NDP surge in Quebec wipes out Bloc
BQ leader Duceppe and 3 cabinet ministers — Cannon, Blackburn, Verner — lose seats
The NDP sweep across Quebec has crushed the Bloc Québécois and claimed three Tory cabinet ministers.
The NDP won 58 seats of the province's 75 seats and reduced the Bloc to four from 47. The Liberals won seven seats, and the Conservatives took six.
The NDP, which previously had only Thomas Mulcair's Outremont seat in Montreal, made history with its gains.
Bloc Leader Gilles Duceppe lost to NDP candidate Hélène Laverdière and resigned after leading the party through six elections.
Veterans' Affairs Minister Jean-Pierre Blackburn lost his seat to the NDP's Claude Patry and Foreign Affairs Minister Lawrence Cannon lost to NDP candidate Mathieu Ravignat.

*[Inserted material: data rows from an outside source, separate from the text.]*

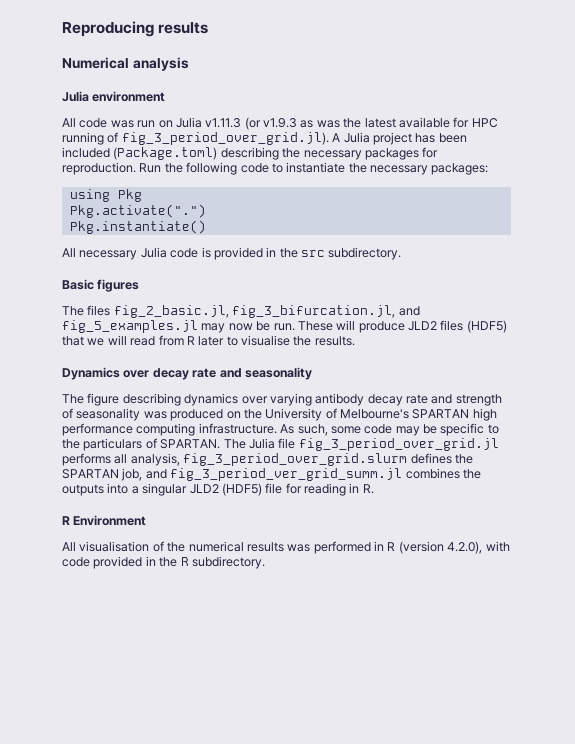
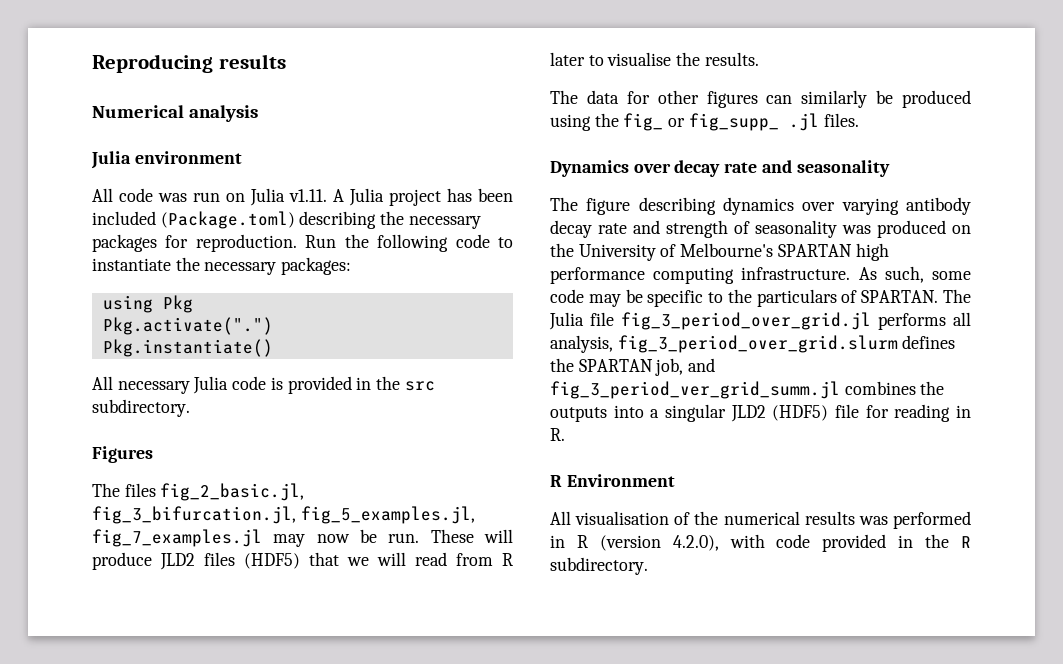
- All code was run on Julia v1.11.3 (or v1.9.3 as was the latest available for HPC running of fig_3_period_over_grid.jl). A Julia project has been included (Package.toml) describing the necessary packages for reproduction.
+ All code was run on Julia v1.11. A Julia project has been included (Package.toml) describing the necessary packages for reproduction.
- Basic figures
+ Figures
- The files fig_2_basic.jl, fig_3_bifurcation.jl, and fig_5_examples.jl may now be run.
+ The files fig_2_basic.jl, fig_3_bifurcation.jl, fig_5_examples.jl, fig_7_examples.jl may now be run.
+ The data for other figures can similarly be produced using the fig_ or fig_supp_ .jl files.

Intergovernmental Affairs Minister Josée Verner also lost her seat.
Controversial Conservative Maxime Bernier — known partly for speaking frankly on Conservative policy and mostly for a former girlfriend who consorted with biker gangs — won his seat in the Beauce.
NDP candidate Ruth Ellen Brosseau, who until the election managed a bar on Carleton University campus in Ottawa, won her race in Berthier-Maskinongé. Brosseau, who doesn't speak French, will represent a riding that's almost 100 per cent Francophone.
She rose to prominence in the election after taking a holiday in Las Vegas in the middle of the campaign. Contacted by the Globe and Mail, her co-worker said he didn't know she was running for Parliament in a riding more than 300 kilometres away.
Several high-profile MPs lost their seats, including Liberals Marlene Jennings, Pablo Rodriguez and Raymonde Folco.
Liberal Marcel Proulx lost his Hull-Aylmer seat to NDP candidate Nycole Turmel.
Former radio host André Arthur, who sat as an Independent, lost his seat to the NDP.
Liberals Dénis Coderre and Justin Trudeau held onto their seats. Former Liberal leader Stéphane Dion also won his seat.
Earlier battle for Quebec
In the French-language debate, Duceppe had said only the Bloc could keep the Conservatives in check.
"Mr. Layton, you know as well as I do, that I'm not going to become prime minister, and neither will you," he said to NDP Leader Jack Layton.
Yet the story of the campaign became the NDP's "orange crush," much of which depended on whether the popularity suggested by the polls was followed up at the ballot box.
NDP support started to rise shortly after the leaders' debates, which is often the first opportunity for Canadians to get a long look at the leaders in action. Layton performed well in French and appealed to the nationalist vote, saying during the debate he would create the winning conditions for reopening the 1982 Constitution that Quebec never signed.
Layton called Quebec's exclusion from the Constitution a gap in the country's political history. However, he said constitutional discussions would not be a top priority for the NDP.
"We don’t see it as an immediate issue. The issues of immediate concern to people are getting a job, the fact that they don’t have doctors, the retirement security issues," he said.